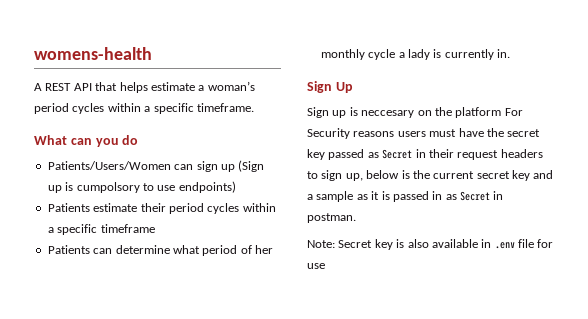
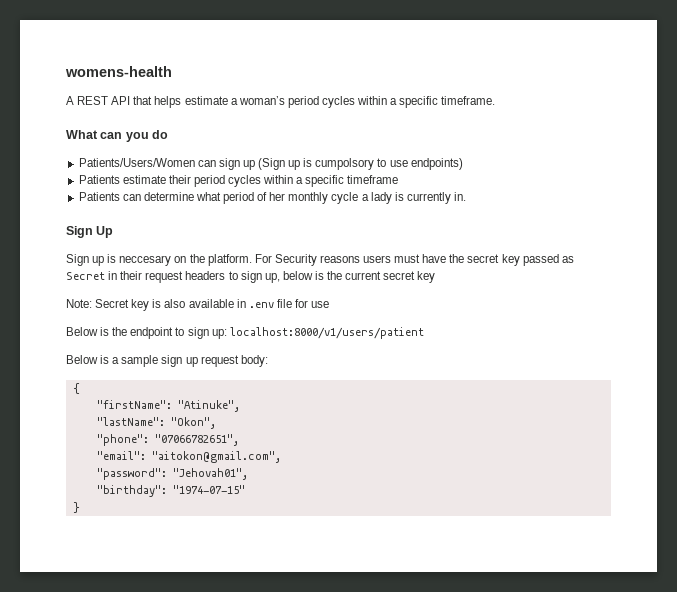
[455,107,502,118] platform -> [207,254,252,266] platform.
[533,170,554,179] [307,191,504,202] [307,213,356,223] and a sample as it is passed in as Secret in postman. -> (436, 277) none
(325, 266) none -> [66,327,424,339] [66,355,268,367] [72,383,80,394] [96,400,240,412] [96,417,216,429] [96,434,239,446] [96,451,281,463] [96,468,248,480] [96,485,245,497] [72,502,80,513] // Below is the endpoint to sign up: localhost:8000/v1/users/patient // Below is a sample sign up request body: // { // "firstName": "Atinuke", // "lastName": "Okon", // "phone": "07066782651", // "email": "aitokon@gmail.com", // "password": "Jehovah01", // "birthday": "1974-07-15" // }

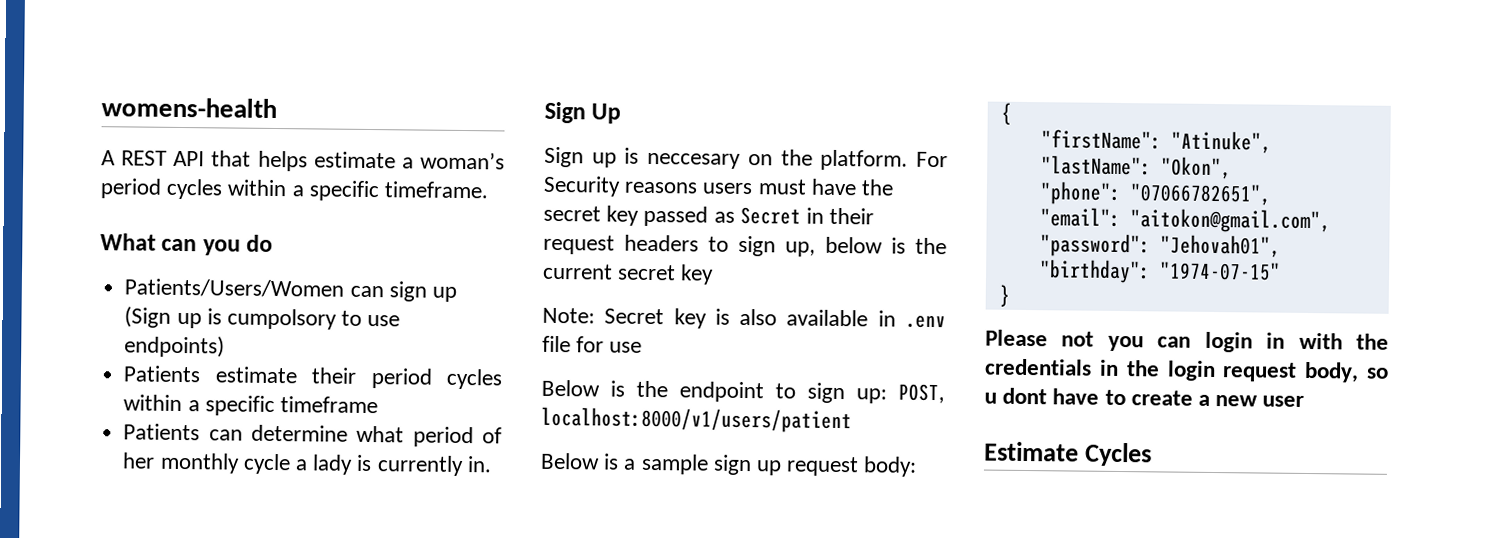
(227, 334) none -> [898,383,945,404] POST,
(80, 507) none -> [985,329,1389,353] [984,358,1389,383] [984,387,1305,407] [984,441,1152,467] // Please not you can login in with the credentials in the login request body, so u dont have to create a new user // Estimate Cycles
============================================================
● **PROBLEM TO SOLVE**: Print the listing exactly, images excluded.

● **FINAL ANSWER**:
[455,107,502,118] platform -> [207,254,252,266] platform.
[533,170,554,179] [307,191,504,202] [307,213,356,223] and a sample as it is passed in as Secret in postman. -> (436, 277) none
(325, 266) none -> [66,327,424,339] [66,355,268,367] [72,383,80,394] [96,400,240,412] [96,417,216,429] [96,434,239,446] [96,451,281,463] [96,468,248,480] [96,485,245,497] [72,502,80,513] // Below is the endpoint to sign up: localhost:8000/v1/users/patient // Below is a sample sign up request body: // { // "firstName": "Atinuke", // "lastName": "Okon", // "phone": "07066782651", // "email": "aitokon@gmail.com", // "password": "Jehovah01", // "birthday": "1974-07-15" // }

(227, 334) none -> [898,383,945,404] POST,
(80, 507) none -> [985,329,1389,353] [984,358,1389,383] [984,387,1305,407] [984,441,1152,467] // Please not you can login in with the credentials in the login request body, so u dont have to create a new user // Estimate Cycles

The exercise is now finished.